TMM4175 Polymer Composites
Computational procedures for laminates¶
Implementing the theory into Python code, step-by-step:
- 2D compliance matrix and 2D stiffness matrix
- 2D transformation matrices
- Transformation of the 2D stiffness matrix
- Defining laminates using Python dictionaries
- Building the laminate stiffness matrix
- Solving the load-deformation relations
- Adding thermo-elastic relations
import numpy as np
The material for subsequent codes and examples:
m1={'E1':40000, 'E2':10000, 'v12':0.3, 'G12':5000,
'XT':1200, 'XC':800, 'YT':50, 'YC': 120, 'S12': 60}
The 2D compliance matrix was defined in Plane stress
$$ \mathbf{S}=\begin{bmatrix} 1/E_1 & -v_{12}/E_1 & 0 \\ -v_{12}/E_1 & 1/E_{2} & 0 \\ 0 & 0 & 1/G_{12} \end{bmatrix} $$The function takes a material (m) as the only argument:
def S2D(m):
return np.array([[ 1/m['E1'], -m['v12']/m['E1'], 0],
[-m['v12']/m['E1'], 1/m['E2'], 0],
[ 0, 0, 1/m['G12']]], float)
Example:
temp = S2D(m1)
print(temp)
The 2D stiffness matrix of the material is simply the inverse of the compliance matrix:
$$ \mathbf{Q} = \mathbf{S}^{-1} $$where the components are given by
$$ Q_{11}=\frac{E_1}{1-v_{12}v_{21}}, \quad Q_{22}=\frac{E_2}{1-v_{12}v_{21}}, \quad Q_{12}=\frac{v_{12}E_2}{1-v_{12}v_{21}}, \quad Q_{66}=G_{12} $$In the following implementation we call the previous function for the compliance matrix S with a material (m) as argument.

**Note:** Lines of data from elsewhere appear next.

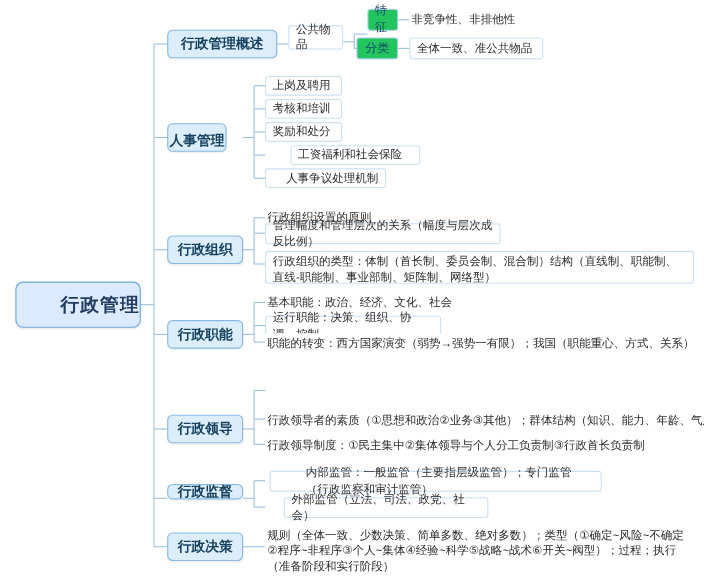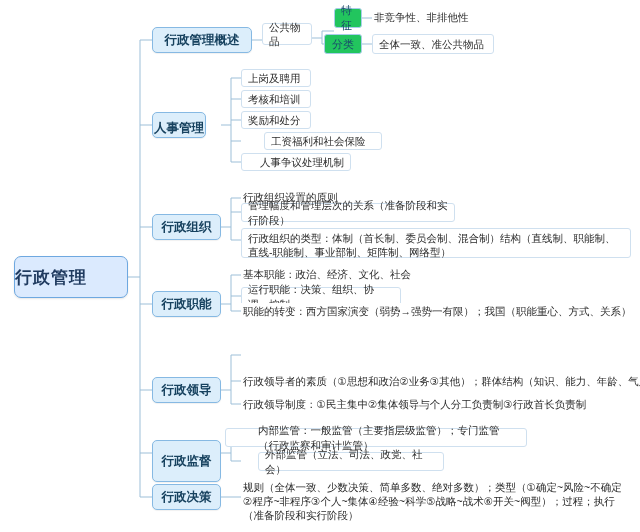--- a/index.html
+++ b/index.html
@@ -182,7 +182,7 @@
     <span>行政组织设置的原则</span>
   </div>
   <div class="node l2" style="left:241px;top:203px;width:214px;height:19px;">
-    <span>管理幅度和管理层次的关系（准备阶段和实行阶段）</span>
+    <span>管理幅度和管理层次的关系（幅度与层次成反比例）</span>
   </div>
   <div class="node l2" style="left:241px;top:228px;width:390px;height:30px;align-items:flex-start;">
     <span>行政组织的类型：体制（首长制、委员会制、混合制）结构（直线制、职能制、直线-职能制、事业部制、矩阵制、网络型）</span>

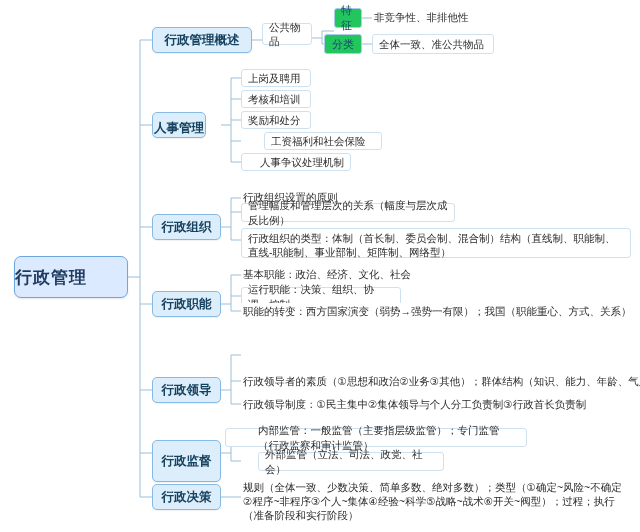--- a/index.html
+++ b/index.html
@@ -27,7 +27,7 @@
     font-size:17px;
     font-weight:bold;
     letter-spacing:1px;
-    justify-content:flex-start;
+    justify-content:flex-end;
     box-shadow:0 1px 2px rgba(0,0,0,.10);
     font-family:Liberation Mono, monospace;
   }

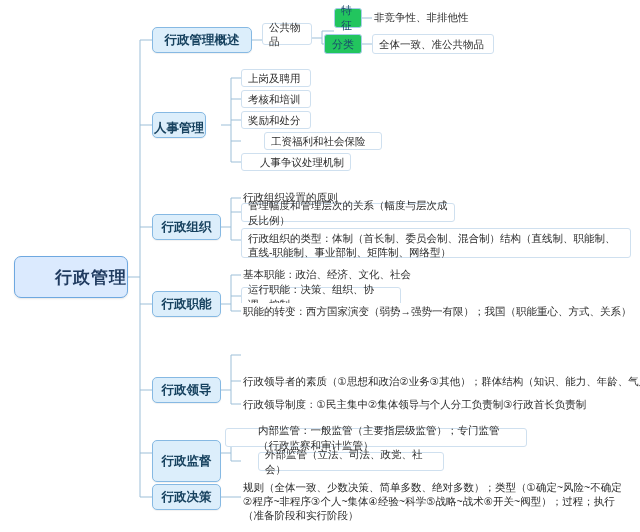--- a/index.html
+++ b/index.html
@@ -214,7 +214,7 @@
   <div class="node l1" style="left:152px;top:440px;width:69px;height:42px;">
     <span>行政监督</span>
   </div>
-  <div class="node l2" style="left:225px;top:428px;width:302px;height:19px;padding-left:32px;">
+  <div class="node l2" style="left:245px;top:428px;width:302px;height:19px;padding-left:32px;">
     <span>内部监管：一般监管（主要指层级监管）；专门监管（行政监察和审计监管）</span>
   </div>
   <div class="node l2" style="left:258px;top:452px;width:186px;height:19px;">

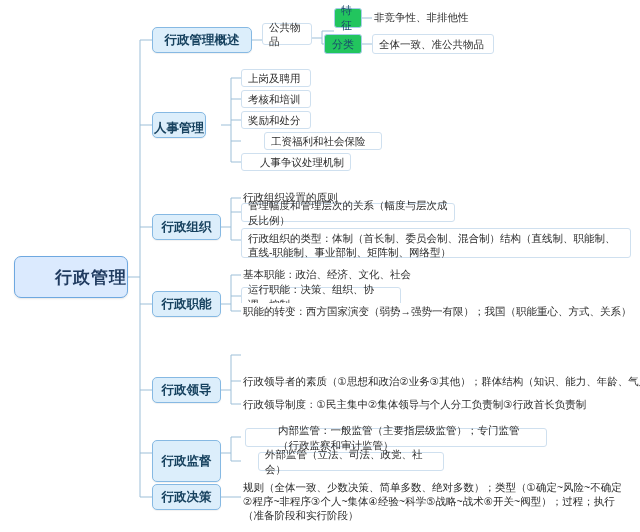--- a/index.html
+++ b/index.html
@@ -211,7 +211,7 @@
     <span>行政领导制度：①民主集中②集体领导与个人分工负责制③行政首长负责制</span>
   </div>
 
-  <div class="node l1" style="left:152px;top:440px;width:69px;height:42px;">
+  <div class="node l1" style="left:152px;top:440px;width:69px;height:14px;">
     <span>行政监督</span>
   </div>
   <div class="node l2" style="left:245px;top:428px;width:302px;height:19px;padding-left:32px;">

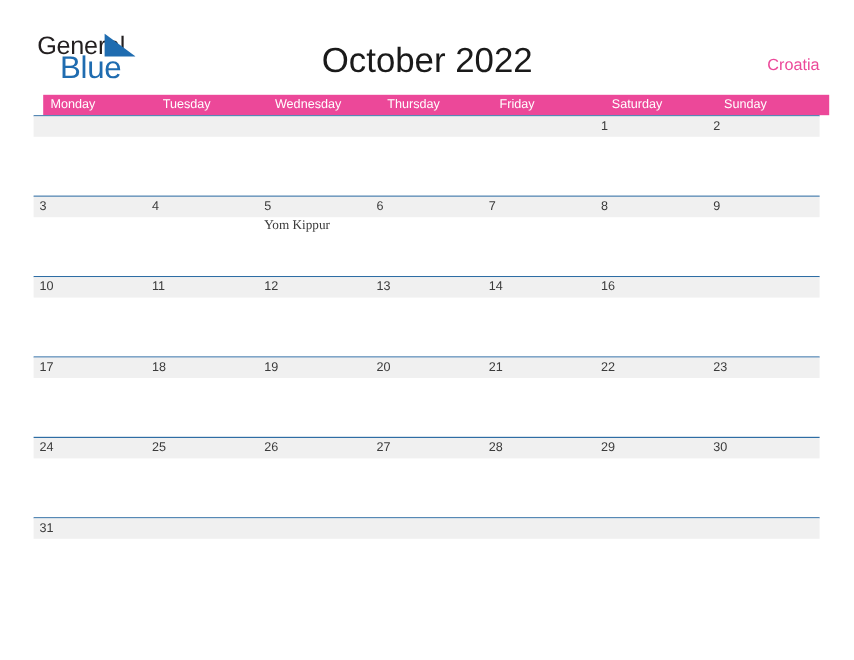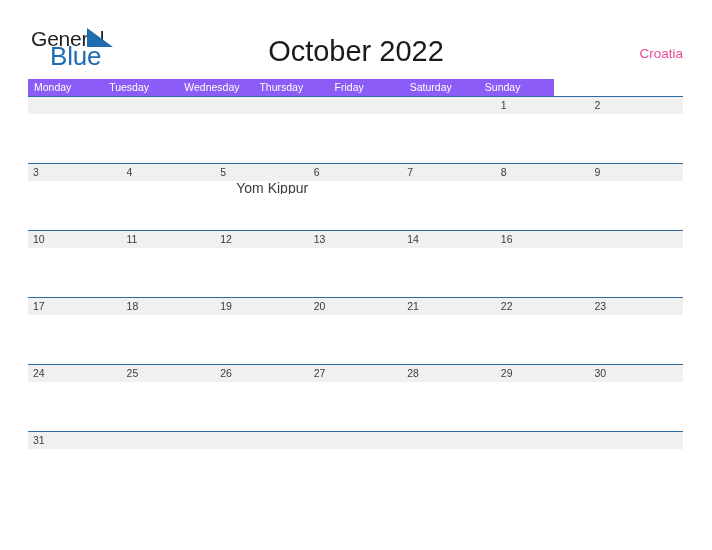--- a/index.html
+++ b/index.html
@@ -94,9 +94,10 @@
 
   .weekday-header {
     display: flex;
-    width: 526px;
+    width: 655px;
     height: 17px;
-    background: #8b5cf6;
+    background: #ec4899;
+    margin-left: 8px;
   }
   .weekday-cell {
     width: 93.571px;

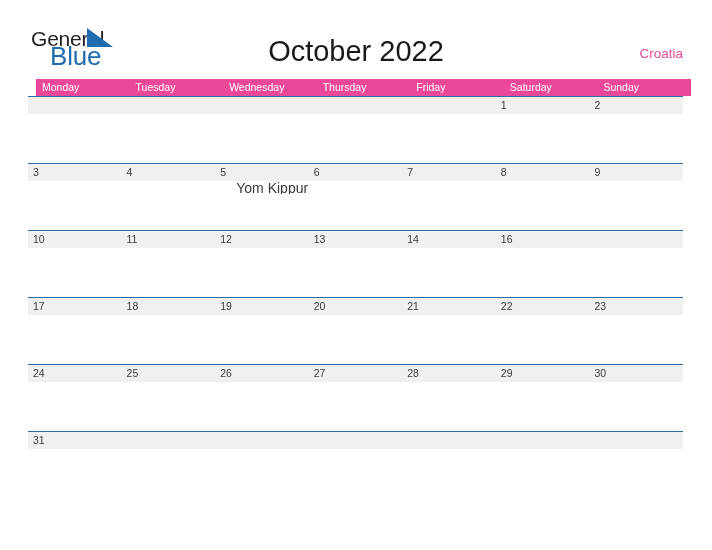--- a/index.html
+++ b/index.html
@@ -162,13 +162,12 @@
     width: 88px;
   }
   .day-event {
-    font-size: 14px;
+    font-size: 11px;
     line-height: 12px;
     color: #3b3b3b;
-    font-family: Liberation Sans, sans-serif;
+    font-family: Liberation Serif, serif;
     white-space: nowrap;
     overflow: hidden;
-    text-align: right;
   }
 </style>
 </head>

Then, the inverse of the compliance matrix S is returned:
def Q2D(m):
S=S2D(m)
return np.linalg.inv(S)
Example:
temp = Q2D(m1)
print(temp)
The 2D transformation matrices are
$$ \mathbf{T}_{\sigma}=\begin{bmatrix} c^2 & s^2 & 2cs \\ s^2 & c^2 & -2cs \\ -cs & cs & c^2-s^2 \end{bmatrix} $$and $$ \mathbf{T}_{\epsilon}=\begin{bmatrix} c^2 & s^2 & cs \\ s^2 & c^2 & -cs \\ -2cs & 2cs & c^2-s^2 \end{bmatrix} $$
Both functions takes the orientation angle a as the only argument:
def T2Ds(a):
c,s = np.cos(np.radians(a)), np.sin(np.radians(a))
return np.array([[ c*c , s*s , 2*c*s],
[ s*s , c*c , -2*c*s],
[-c*s, c*s , c*c-s*s]], float)
def T2De(a):
c,s = np.cos(np.radians(a)), np.sin(np.radians(a))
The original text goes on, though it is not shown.